Le TSA (Trouble du Spectre Autistique) concerne une plage assez large de modes d’autisme. Julie ne traite que la forme Asperger, qu’elle nomme “autisme invisible”, une forme d’autisme ne présentant pas des déficience ni de langage ni cognitive. Les autistes “invisibles” font un effort parfois gigantesque pour, autant que possible, ne pas être vus comme des autistes.

À côté de la partition visible/invisible il est aussi question de neurotypique et neuroatypique, ce dernier mot pour désigner les autistes, visibles ou pas. Ce partitionnement me semble assez réducteur puisque la société est bien plus complexe que ça.

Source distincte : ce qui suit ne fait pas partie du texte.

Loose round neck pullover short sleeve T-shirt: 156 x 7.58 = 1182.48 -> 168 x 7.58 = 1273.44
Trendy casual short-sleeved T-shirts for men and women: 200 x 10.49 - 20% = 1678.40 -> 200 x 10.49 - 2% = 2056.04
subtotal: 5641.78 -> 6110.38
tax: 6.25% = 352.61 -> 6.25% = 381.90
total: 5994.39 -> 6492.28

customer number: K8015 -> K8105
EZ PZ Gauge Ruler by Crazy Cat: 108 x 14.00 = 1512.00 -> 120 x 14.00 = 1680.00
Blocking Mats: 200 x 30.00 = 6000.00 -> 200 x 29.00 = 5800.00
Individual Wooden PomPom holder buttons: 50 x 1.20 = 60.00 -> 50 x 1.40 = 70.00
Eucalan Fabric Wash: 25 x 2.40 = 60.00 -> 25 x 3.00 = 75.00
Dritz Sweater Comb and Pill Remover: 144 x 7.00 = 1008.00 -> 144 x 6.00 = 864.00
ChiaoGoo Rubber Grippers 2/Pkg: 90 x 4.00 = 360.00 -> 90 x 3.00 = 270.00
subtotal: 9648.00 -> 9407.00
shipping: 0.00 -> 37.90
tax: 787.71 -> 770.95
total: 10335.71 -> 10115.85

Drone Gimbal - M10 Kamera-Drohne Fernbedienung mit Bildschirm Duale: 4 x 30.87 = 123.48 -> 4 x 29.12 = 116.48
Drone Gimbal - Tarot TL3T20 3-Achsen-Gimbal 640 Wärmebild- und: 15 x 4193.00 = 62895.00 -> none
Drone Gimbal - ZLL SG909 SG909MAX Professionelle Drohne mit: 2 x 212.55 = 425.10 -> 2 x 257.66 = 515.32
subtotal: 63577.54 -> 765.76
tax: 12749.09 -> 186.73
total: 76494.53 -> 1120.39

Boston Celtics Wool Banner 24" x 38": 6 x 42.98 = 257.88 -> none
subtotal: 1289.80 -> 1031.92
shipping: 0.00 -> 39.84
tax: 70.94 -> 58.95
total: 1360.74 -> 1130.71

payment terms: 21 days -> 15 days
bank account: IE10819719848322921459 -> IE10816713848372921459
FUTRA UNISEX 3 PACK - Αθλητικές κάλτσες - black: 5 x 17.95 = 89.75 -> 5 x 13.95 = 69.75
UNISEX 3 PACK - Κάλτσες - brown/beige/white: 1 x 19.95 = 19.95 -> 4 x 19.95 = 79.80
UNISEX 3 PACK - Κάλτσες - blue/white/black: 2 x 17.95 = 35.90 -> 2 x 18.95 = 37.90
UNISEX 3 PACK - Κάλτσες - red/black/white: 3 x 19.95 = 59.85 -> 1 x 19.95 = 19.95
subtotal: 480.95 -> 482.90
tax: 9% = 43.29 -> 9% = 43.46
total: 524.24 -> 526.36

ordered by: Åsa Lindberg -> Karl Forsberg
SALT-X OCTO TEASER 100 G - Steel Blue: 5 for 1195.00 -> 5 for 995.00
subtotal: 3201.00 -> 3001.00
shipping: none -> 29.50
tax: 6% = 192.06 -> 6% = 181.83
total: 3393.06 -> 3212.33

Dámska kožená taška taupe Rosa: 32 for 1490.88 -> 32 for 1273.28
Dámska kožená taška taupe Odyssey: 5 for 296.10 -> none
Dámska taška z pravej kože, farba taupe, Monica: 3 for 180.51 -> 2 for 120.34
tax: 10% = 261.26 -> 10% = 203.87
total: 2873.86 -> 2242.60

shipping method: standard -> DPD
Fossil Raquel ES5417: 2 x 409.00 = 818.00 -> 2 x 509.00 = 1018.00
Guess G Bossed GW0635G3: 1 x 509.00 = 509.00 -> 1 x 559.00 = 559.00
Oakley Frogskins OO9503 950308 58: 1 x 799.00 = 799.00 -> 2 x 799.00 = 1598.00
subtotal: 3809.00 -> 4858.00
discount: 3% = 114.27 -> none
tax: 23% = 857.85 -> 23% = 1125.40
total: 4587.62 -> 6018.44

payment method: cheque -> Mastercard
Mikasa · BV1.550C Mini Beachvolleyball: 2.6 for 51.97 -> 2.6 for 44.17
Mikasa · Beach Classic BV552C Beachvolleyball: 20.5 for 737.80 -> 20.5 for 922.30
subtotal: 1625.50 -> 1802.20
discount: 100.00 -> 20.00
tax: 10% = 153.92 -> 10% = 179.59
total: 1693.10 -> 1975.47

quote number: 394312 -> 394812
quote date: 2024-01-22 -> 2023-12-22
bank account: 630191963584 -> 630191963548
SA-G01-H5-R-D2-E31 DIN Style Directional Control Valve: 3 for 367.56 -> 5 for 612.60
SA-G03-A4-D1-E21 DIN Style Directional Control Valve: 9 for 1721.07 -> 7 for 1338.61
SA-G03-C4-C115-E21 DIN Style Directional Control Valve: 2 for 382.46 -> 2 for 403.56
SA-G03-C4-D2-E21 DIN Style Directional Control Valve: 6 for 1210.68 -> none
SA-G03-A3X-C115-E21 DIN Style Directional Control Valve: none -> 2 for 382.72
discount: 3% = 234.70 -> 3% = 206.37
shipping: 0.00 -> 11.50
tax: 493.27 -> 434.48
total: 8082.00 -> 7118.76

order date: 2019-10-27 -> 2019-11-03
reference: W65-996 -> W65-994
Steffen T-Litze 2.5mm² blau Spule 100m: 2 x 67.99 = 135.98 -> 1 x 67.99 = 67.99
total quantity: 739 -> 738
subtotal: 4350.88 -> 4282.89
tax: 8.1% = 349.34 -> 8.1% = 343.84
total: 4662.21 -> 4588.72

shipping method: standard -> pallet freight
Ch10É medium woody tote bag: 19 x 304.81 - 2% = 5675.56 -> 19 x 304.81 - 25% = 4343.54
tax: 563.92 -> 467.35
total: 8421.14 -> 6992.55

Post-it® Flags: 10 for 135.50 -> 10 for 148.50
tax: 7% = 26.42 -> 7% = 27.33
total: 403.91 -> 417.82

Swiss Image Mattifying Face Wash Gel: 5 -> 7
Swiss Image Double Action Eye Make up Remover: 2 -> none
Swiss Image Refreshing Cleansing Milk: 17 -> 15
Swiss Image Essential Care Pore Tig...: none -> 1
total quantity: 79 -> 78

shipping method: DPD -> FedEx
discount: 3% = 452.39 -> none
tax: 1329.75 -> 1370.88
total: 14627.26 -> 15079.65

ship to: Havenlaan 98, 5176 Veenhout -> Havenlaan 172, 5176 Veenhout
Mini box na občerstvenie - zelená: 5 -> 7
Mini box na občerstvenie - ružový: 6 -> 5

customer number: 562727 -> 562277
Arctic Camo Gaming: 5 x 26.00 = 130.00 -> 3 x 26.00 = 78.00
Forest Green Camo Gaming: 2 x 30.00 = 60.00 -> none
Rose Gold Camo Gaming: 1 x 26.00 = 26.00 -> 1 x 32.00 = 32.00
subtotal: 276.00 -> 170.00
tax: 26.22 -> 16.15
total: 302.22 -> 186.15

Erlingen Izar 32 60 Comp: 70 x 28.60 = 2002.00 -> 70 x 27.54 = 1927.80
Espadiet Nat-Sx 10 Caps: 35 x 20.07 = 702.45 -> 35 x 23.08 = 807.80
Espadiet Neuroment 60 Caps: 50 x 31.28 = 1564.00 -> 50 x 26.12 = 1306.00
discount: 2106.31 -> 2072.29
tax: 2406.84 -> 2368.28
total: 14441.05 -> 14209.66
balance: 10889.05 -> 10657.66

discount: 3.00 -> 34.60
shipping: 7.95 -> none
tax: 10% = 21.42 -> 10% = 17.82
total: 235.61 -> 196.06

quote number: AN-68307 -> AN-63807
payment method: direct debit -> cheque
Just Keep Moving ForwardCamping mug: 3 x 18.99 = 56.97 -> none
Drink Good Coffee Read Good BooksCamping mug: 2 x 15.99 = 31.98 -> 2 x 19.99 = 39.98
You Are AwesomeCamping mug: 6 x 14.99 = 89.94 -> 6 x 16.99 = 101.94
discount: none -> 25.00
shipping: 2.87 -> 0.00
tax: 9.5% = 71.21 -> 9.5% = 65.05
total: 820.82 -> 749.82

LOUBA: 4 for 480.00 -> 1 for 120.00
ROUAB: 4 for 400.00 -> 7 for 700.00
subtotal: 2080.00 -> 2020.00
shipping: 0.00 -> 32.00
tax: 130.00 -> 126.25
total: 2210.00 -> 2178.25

Julie Dachez le dit et on comprend, de la lecture, qu’elle fait du militantisme pour la cause des autistes, des femmes et contre le capitalisme. Il y a un chapitre avec le titre “Militer”. Ces causes sont parfaitement justifiées mais la lecture que j’ai de ce livre me paraît assez polarisée. Dans la quatrième de couverture il est dit : “… elle s’exprime aussi bien sur son blog que sur sa chaîne Youtube qui cumule plus de 1.500.000 vues. En considérant l’autisme comme une différence de fonctionnement sans pathos ni sensationnalisme, … ” (pas de sensationnalisme ???). Même si les causes sont légitimes je me pose des questions sur l’objectivité de son militantisme.

Par exemple, elle défend l’idée que l’autisme n’est pas une maladie, mais une façon pas courant “d’être” et des rapports sociaux. Je partage cet avis…mais… Le spectre autistique est très large et même si tous partagent un nombre de caractéristiques, il y a beaucoup d’autres qui les séparent. Du côté opposé aux Asperger il y a un autisme lourd qui nécessite un soutien quasiment au même titre que des maladies. Il est question actuellement de retirer le syndrome d’Asperger du DSM-V (Manuel Diagnostique et Statistique des Troubles Mentaux). Mais on met dans quoi ? Handicap ? Neurotypique ? Neurotypique différent ? Neurotypique normal ?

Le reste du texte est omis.